Perhaps it was the little things he did for her as she moved through deadening chill, just a rag doll with a sawdust heart who missed her friends so desperately she couldn't even breathe.

_"Let me carry that for you," he says, grabbing the overloaded basket out of her hands._

_"Kouga, I am not in the mood - " she begins, before he laughs and runs off, slower now that the shards are gone, but fast enough all the same. He carries radishes in a fraction of the time it would have taken her to walk back to the village, so she trudges behind him, scolds him when he knocks over a small child, and is secretly grateful._

_"Be my woman now?" he asks._

_"I can't," she says, an old ritual, and despite all the baskets of radishes, all the help he gives her, all the things he brings to her, she wants him to go away, never darken her doorstep again. He unearths things better left buried._

_He is still there, leaning casually against the door frame as she begins her pickling._

_"What about now?" he says._

_Anger. "No! I hate telling you no, so why do you keep asking?" she cries, nearly cutting her finger.

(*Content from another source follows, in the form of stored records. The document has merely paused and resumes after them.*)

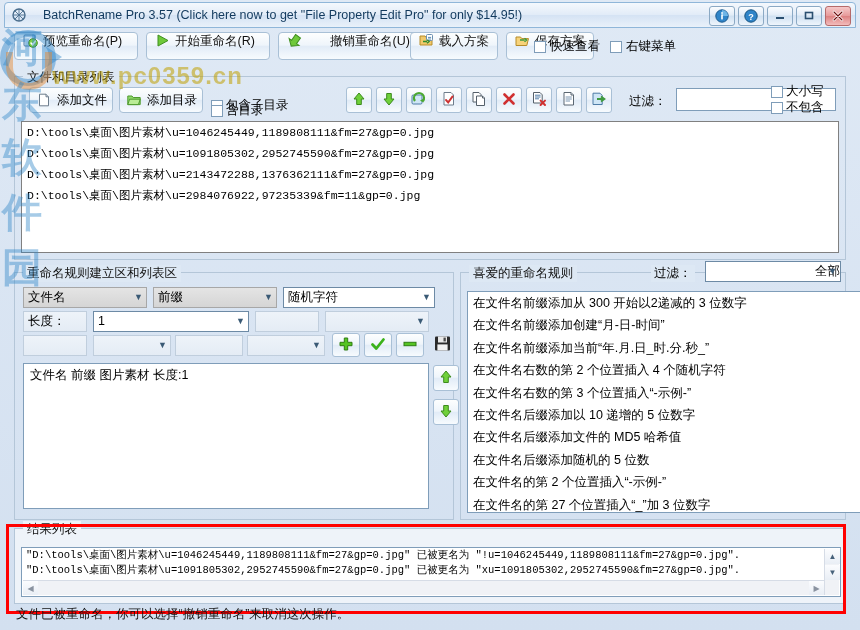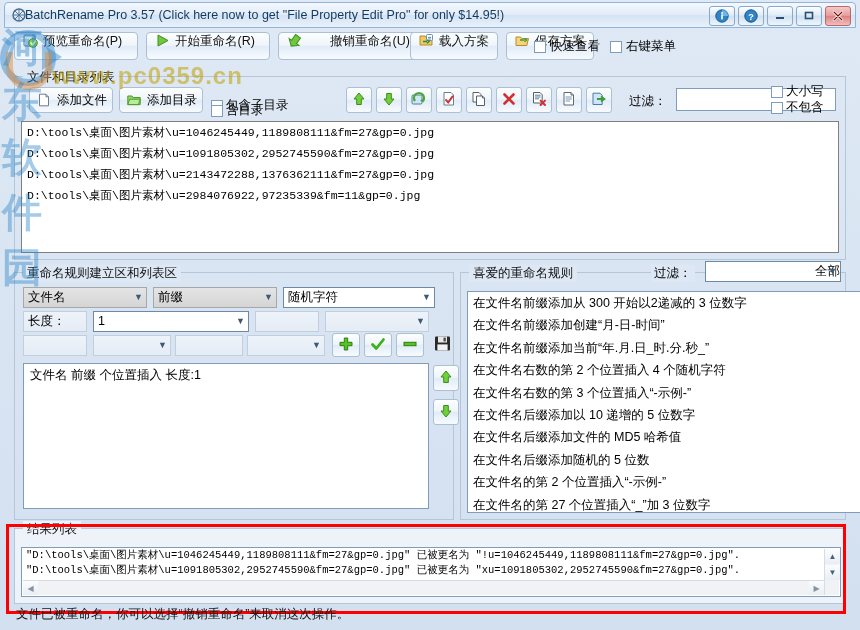--- a/index.html
+++ b/index.html
@@ -18,21 +18,21 @@
     position:absolute;left:4px;top:2px;width:852px;height:26px;
     background:linear-gradient(180deg,#f4f8fd 0%,#e2ecf8 48%,#d5e3f4 52%,#e9f1fa 100%);
     border:1px solid #8fb6d9;border-radius:4px 4px 0 0;
     box-sizing:border-box;
   }
   .title-ico{
     position:absolute;left:6px;top:4px;width:16px;height:16px;
     font-size:13px;line-height:16px;text-align:center;color:#4a6d8c;
   }
   .title-text{
-    position:absolute;left:20px;top:4px;height:17px;line-height:17px;
+    position:absolute;left:38px;top:4px;height:17px;line-height:17px;
     font-size:12.5px;color:#123a5e;white-space:nowrap;
   }
   .winbtns{position:absolute;right:4px;top:3px;height:21px;display:flex;gap:3px;}
   .wbtn{
     width:26px;height:20px;border:1px solid #8ba9c4;border-radius:3px;
     background:linear-gradient(180deg,#fbfdff 0%,#e2ecf7 45%,#cfe0f1 50%,#eef5fc 100%);
     display:flex;align-items:center;justify-content:center;font-size:11px;color:#1a3c5c;
     box-sizing:border-box;
   }
   .wbtn.close{background:linear-gradient(180deg,#f6c9c9 0%,#e79b9b 48%,#dd8282 52%,#f3bcbc 100%);
@@ -467,21 +467,21 @@
         <svg width="17" height="17" viewBox="0 0 17 17">
             <rect x="1" y="1.5" width="15" height="14" rx="1" fill="#2b2b2b"></rect>
             <rect x="4" y="1.5" width="9" height="6" fill="#e9e9e9"></rect>
             <rect x="9.5" y="2.6" width="2.3" height="3.8" fill="#4a4a4a"></rect>
             <rect x="3.4" y="9.4" width="10.2" height="6.1" fill="#f2f2f2"></rect>
           </svg>
       </span>
     </div>
 
     <div class="rulelist">
-      <div class="ritem">文件名 前缀 个位置插入 长度:1</div>
+      <div class="ritem">文件名 前缀 图片素材 长度:1</div>
     </div>
     <div class="ibtn" style="left:418px;top:92px;width:26px;height:26px;">
       <span>
         <svg width="16" height="16" viewBox="0 0 16 16">
             <path d="M8 2 L13 8 L10.3 8 L10.3 13.5 L5.7 13.5 L5.7 8 L3 8 Z" fill="#6fd03a" stroke="#3d8a1d"></path>
           </svg>
       </span>
     </div>
     <div class="ibtn" style="left:418px;top:126px;width:26px;height:26px;">
       <span>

She turns to glare, guilty, sad, missing things she never had._

_Half-grin with pointed teeth. Devilish and self-assured. "Because now you hate saying it," he says, as if this is any sort of answer at all._

_Then he shrugs, cocky as ever, and turns away, runs to the safety of his pack who still call her nee-san. She stays in her hut, and pickles radishes, and wonders how long it takes for gratitude to turn to resentment, and resentment to hatred. It can never be love. She is sure of that, as sure as the sun rises._

_..._

And what came before that?

_"Be my woman?" he asks, laying furs on the floor. She's tired and it's winter, and winter lasts a long time in the north. She couldn't stand to look at the old well any longer, so she wandered, an unfettered girl with no love, a priestess with no shrine to tend, until she came to rest against the mountains, settling in the corners of the country like drifting snow._

_"No," she says. He smiles and leaves a rabbit for her. A rabbit is good eating in the winter. He leaves behind a guilty sadness in her heart._

_When she curls beneath the fur, she thinks of Inuyasha and cries._

_..._

And before that?

_A war is passing by, and so many men need care, all of them grasping and needing and she has nothing better to do now that everyone is gone._

_Kouga carries water from the stream to the village, and holds men down when they struggle beneath her bonesetting fingers, and he brushes off the whispers with a flick of his tail._

_..._

And always further back. Where did it start? Was it at the well where she stared listlessly into its useless depths and he put a hand on her shoulder? Or was it at the patch of ground where Inuyasha and Kikyou sank into the earth, completing their story, and she slapped him across the face when he asked her to join him now that the one she loved was gone? Maybe it had been on the battlefield, where Sango followed her family and Miroku followed his.

Or was it even before that, when he first threw her over his shoulder, or when she decided she loved blue eyes at the age of ten. Perhaps it was when her father left her alone and grasping at nothingness. Perhaps it was then.

She stares at the rocks above her, and wonders where love starts and where love ends.

...

She thinks, maybe, it started when he grabbed her hand in the rain, pulled her away from the cliff, away from the promise of flying, dragging her down to the little valley and into a safe place. Maybe it was then.

_And maybe he drew her heart into his mouth and sank his teeth in when she wasn't looking, kept her from falling - the loyal dog and the fool, teetering on the precipice of the world, and high above the thunder mumbled as it moved across the sky._

...

His skin is warm, and he smells like leaf mould and forests and wild things, and the arm over her is heavy. She sighs and shifts.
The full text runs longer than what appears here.